Décisions de la Chambre du Statut Personnel et des Successions

Rendue le 05 mars 2019

Dans le dossier statutaire numéro 2018/1/2/765

Donation – Sa conclusion alors que la dette grève le patrimoine du donateur – Son effet.

En cela,

Il est établi qu'il suffit au créancier que sa dette existe et soit établie avant le contrat de libéralité conclu par son débiteur pour pouvoir lui opposer l'inopposabilité de ses actes préjudiciables à la garantie générale. Et le tribunal, lorsqu'il a constaté que le patrimoine de la requérante était grevé de la dette qu'elle avait envers les intimées avant la date de la donation, et non après l'émission de la décision pénale d'appel qui a révélé l'endettement et ne l'a pas créé, et a déduit que la donation a été conclue alors que la dette grevait le patrimoine de la donatrice et a statué en conséquence par son annulation, parce qu'elle n'est pas valable conformément aux articles 278 et 291 du Code des Droits Réels de la part de celui dont la dette grève le patrimoine, la considérant comme un affaiblissement de la garantie générale établie sur ses biens au profit de ses créanciers en vertu de l'article 1241 du Code des Obligations et des Contrats, a fondé son jugement sur une base et a motivé sa décision par une motivation correcte.

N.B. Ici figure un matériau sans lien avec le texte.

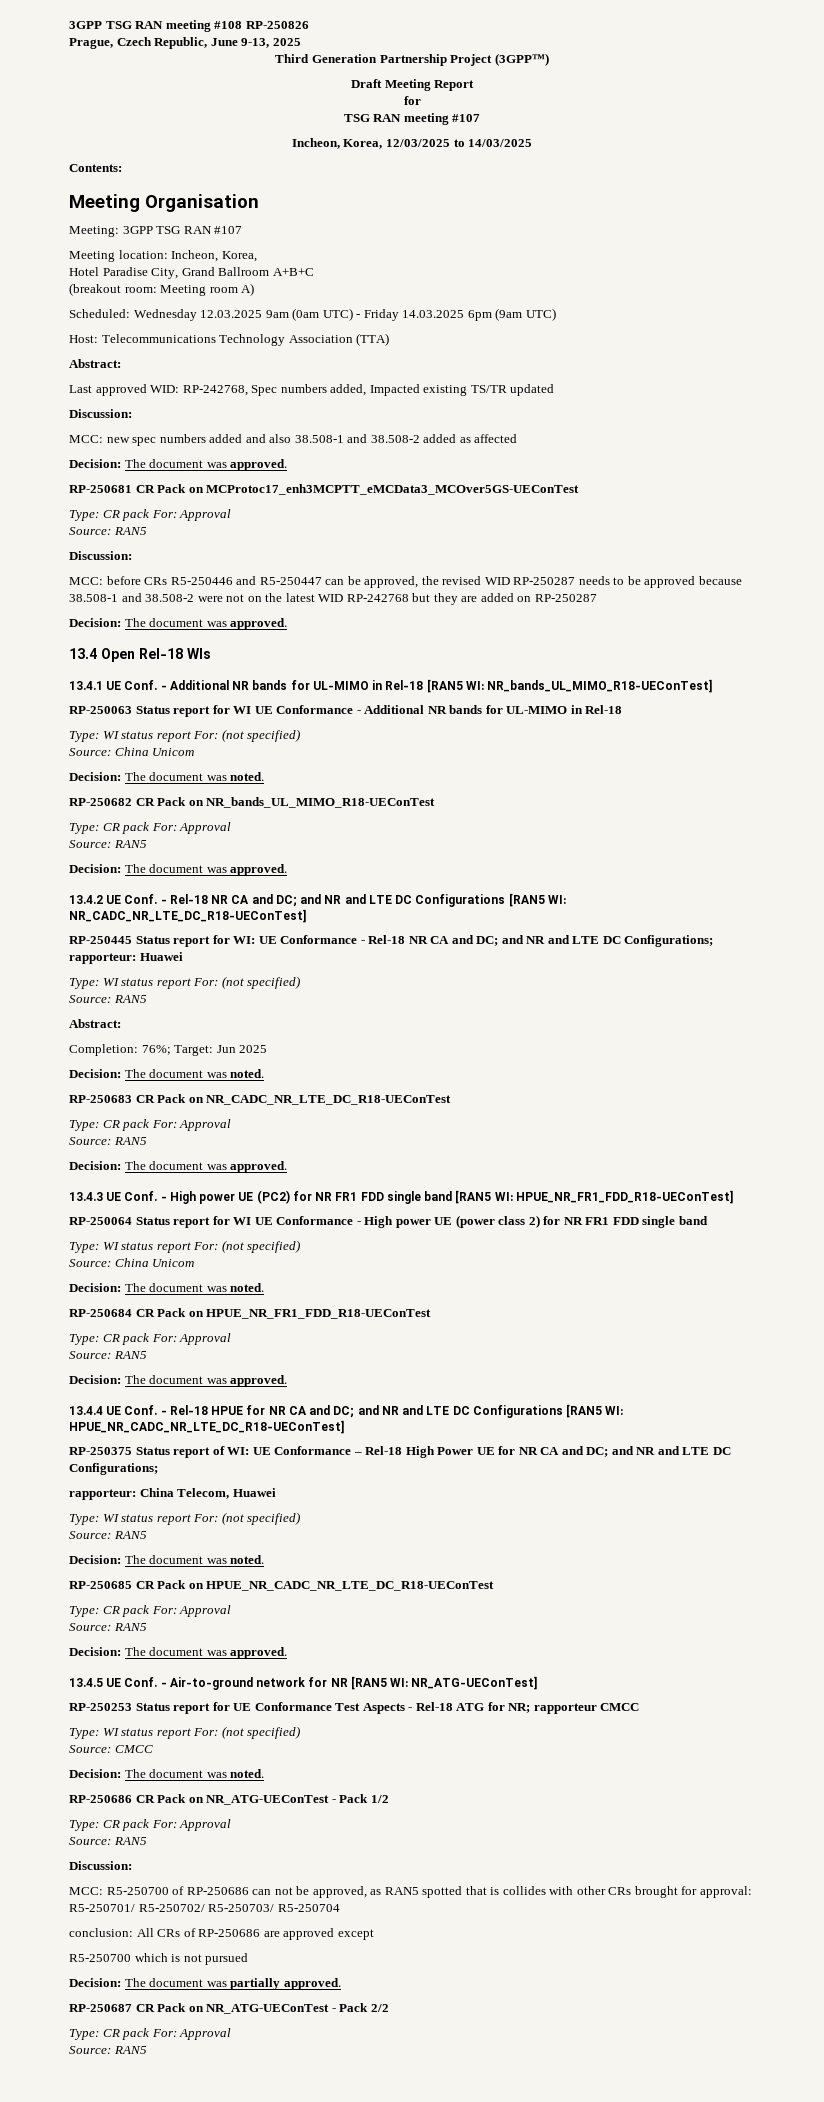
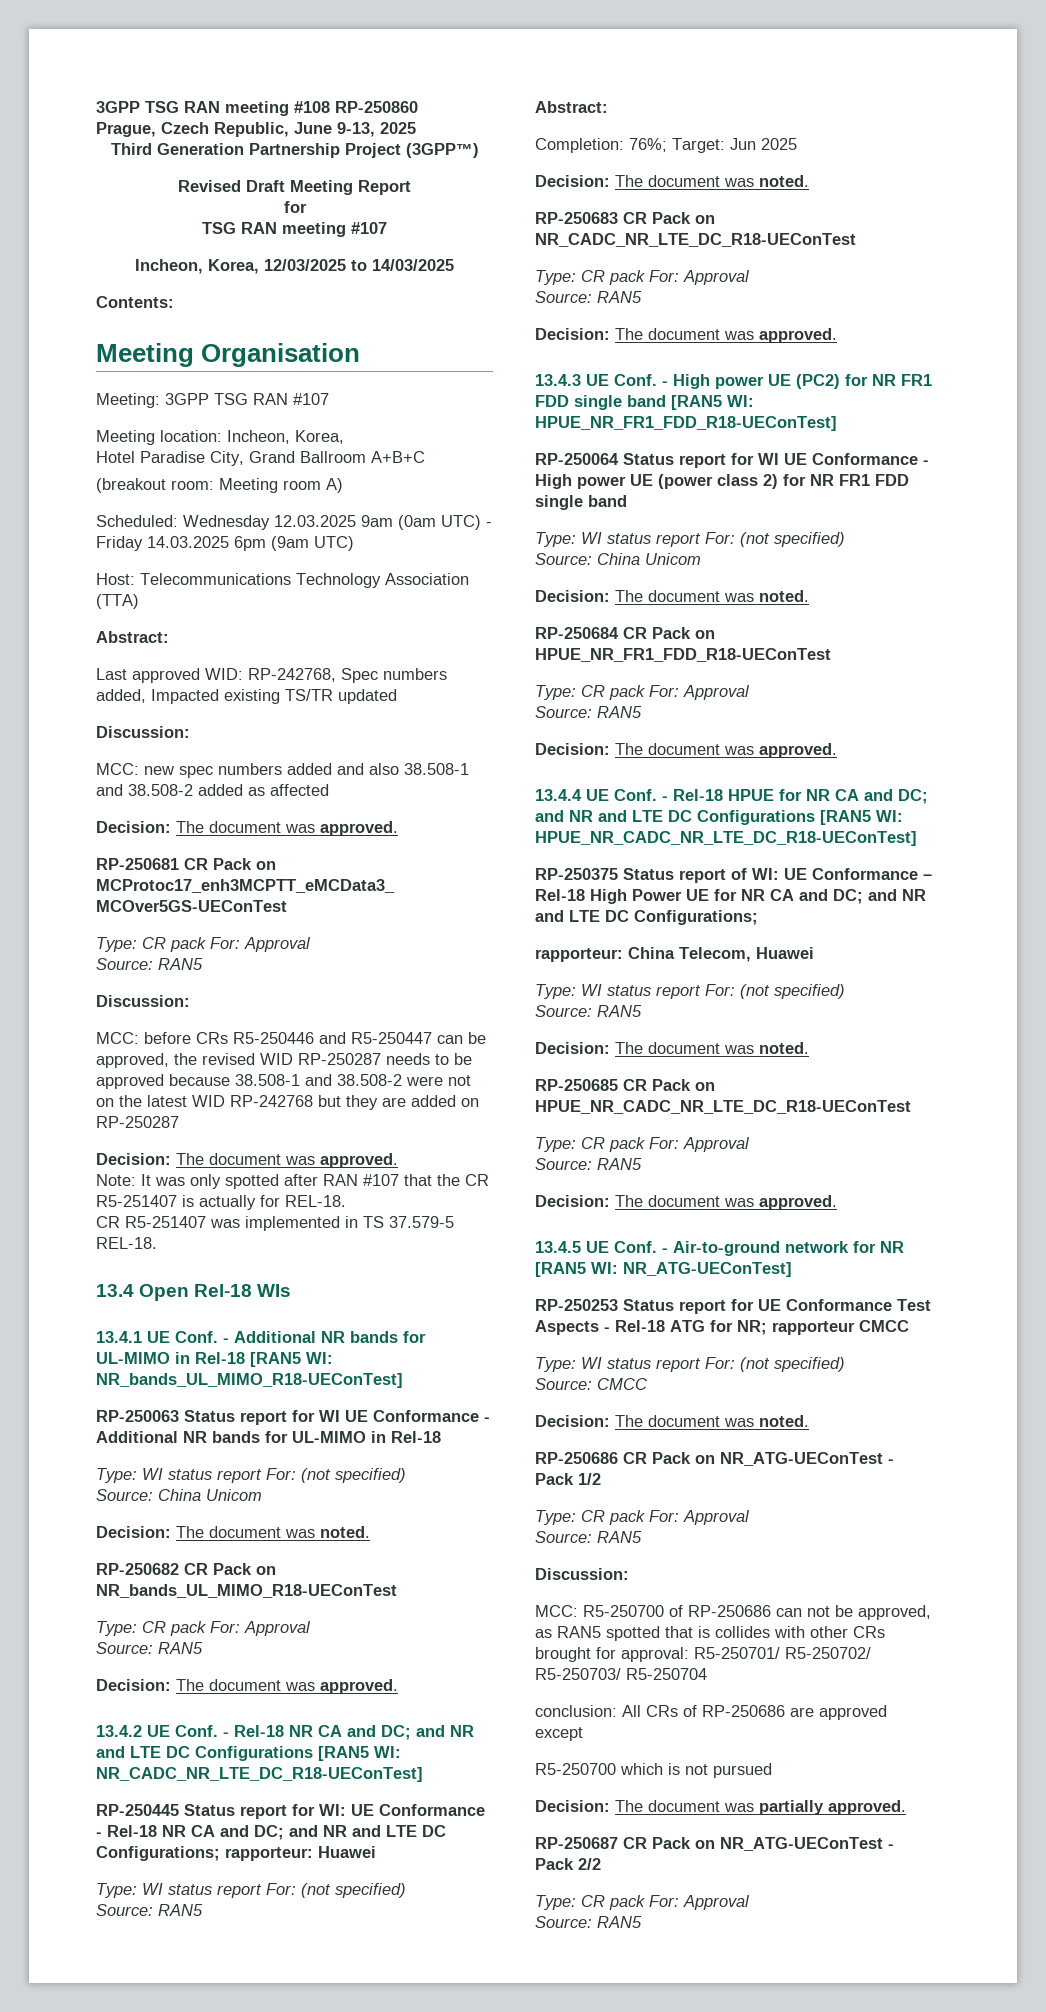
- 3GPP TSG RAN meeting #108 RP-250826
+ 3GPP TSG RAN meeting #108 RP-250860
- Draft Meeting Report
+ Revised Draft Meeting Report
+ Note: It was only spotted after RAN #107 that the CR R5-251407 is actually for REL-18.
+ CR R5-251407 was implemented in TS 37.579-5 REL-18.

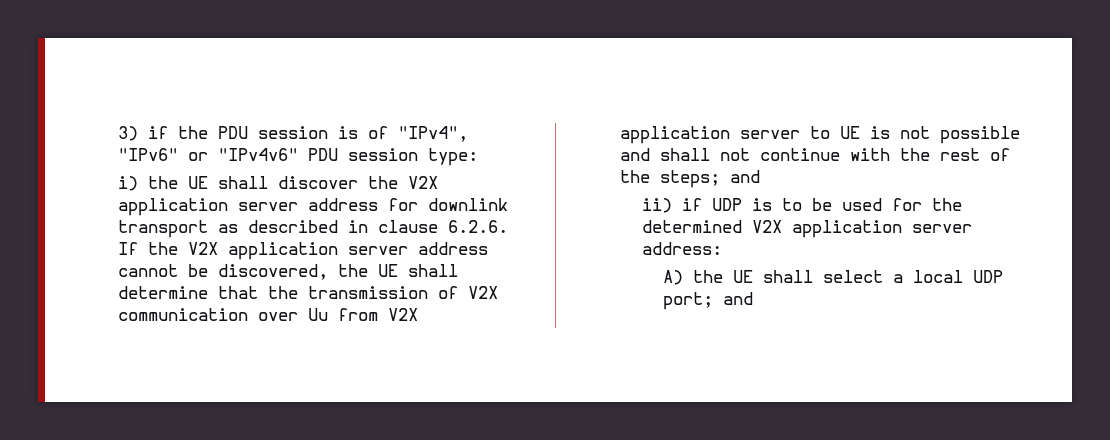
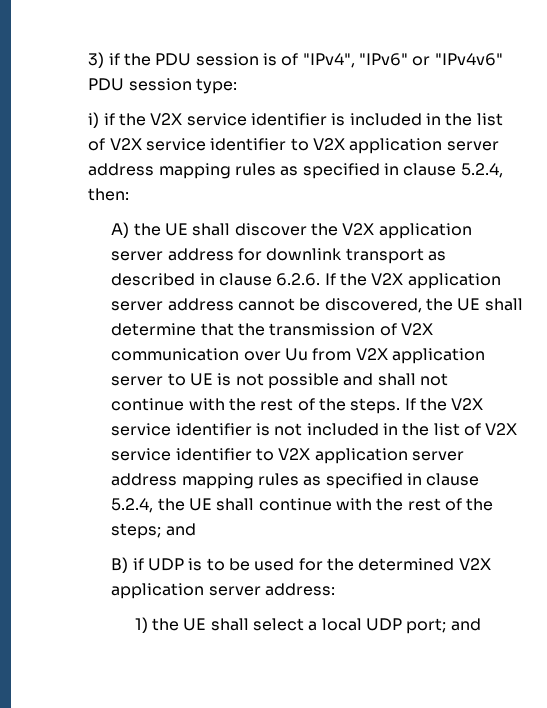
- i) the UE shall discover the V2X application server address for downlink transport as described in clause 6.2.6. If the V2X application server address cannot be discovered, the UE shall determine that the transmission of V2X communication over Uu from V2X application server to UE is not possible and shall not continue with the rest of the steps; and
+ i) if the V2X service identifier is included in the list of V2X service identifier to V2X application server address mapping rules as specified in clause 5.2.4, then:
+ A) the UE shall discover the V2X application server address for downlink transport as described in clause 6.2.6. If the V2X application server address cannot be discovered, the UE shall determine that the transmission of V2X communication over Uu from V2X application server to UE is not possible and shall not continue with the rest of the steps. If the V2X service identifier is not included in the list of V2X service identifier to V2X application server address mapping rules as specified in clause 5.2.4, the UE shall continue with the rest of the steps; and
- ii) if UDP is to be used for the determined V2X application server address:
+ B) if UDP is to be used for the determined V2X application server address:
- A) the UE shall select a local UDP port; and
+ 1) the UE shall select a local UDP port; and

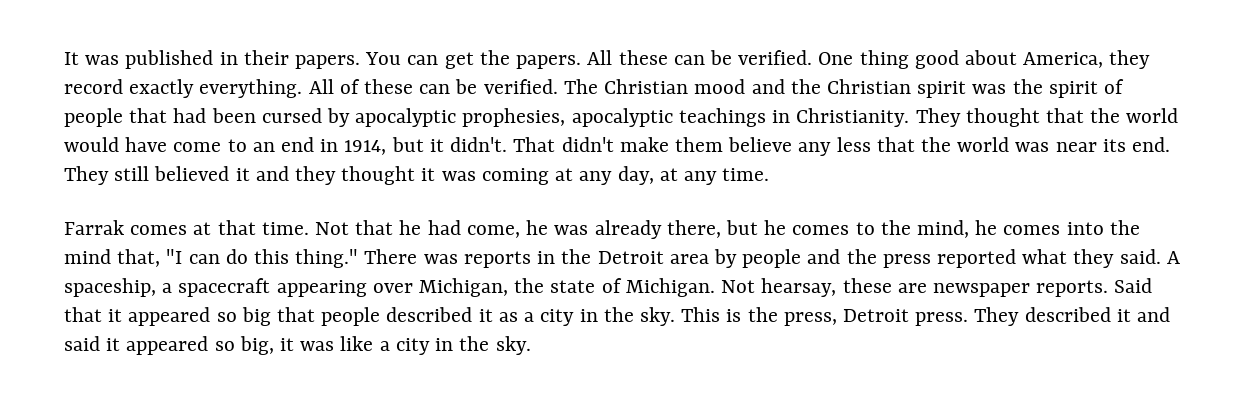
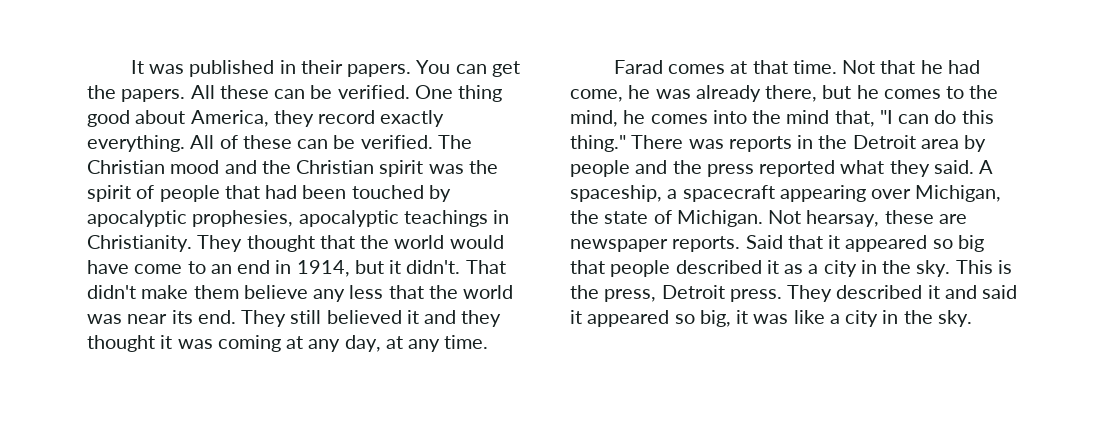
- The Christian mood and the Christian spirit was the spirit of people that had been cursed by apocalyptic prophesies, apocalyptic teachings in Christianity.
+ The Christian mood and the Christian spirit was the spirit of people that had been touched by apocalyptic prophesies, apocalyptic teachings in Christianity.
- Farrak comes at that time.
+ Farad comes at that time.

Au nom de Sa Majesté le Roi et conformément à la loi

Rejette la demande

Attendu qu'il ressort des pièces du dossier et de la décision attaquée, que les intimées (F.M), (M.B), (H.B), (L.L), et (N.L) ont introduit une action devant le Tribunal de Première Instance de Meknès en date du 28/10/2016 dans laquelle elles ont exposé que chacune d'elles a remis à la requérante (K.F) en 2006 la somme de (65 000,00) dirhams afin de les faire émigrer vers l'Italie,

Traduction automatique fournie à titre indicatif. Seul le texte original en arabe fait foi.
Source : Portail officiel de la jurisprudence — CSPJ

Source : Cour de cassation – Base Open Data « Judilibre » & « Légifrance ».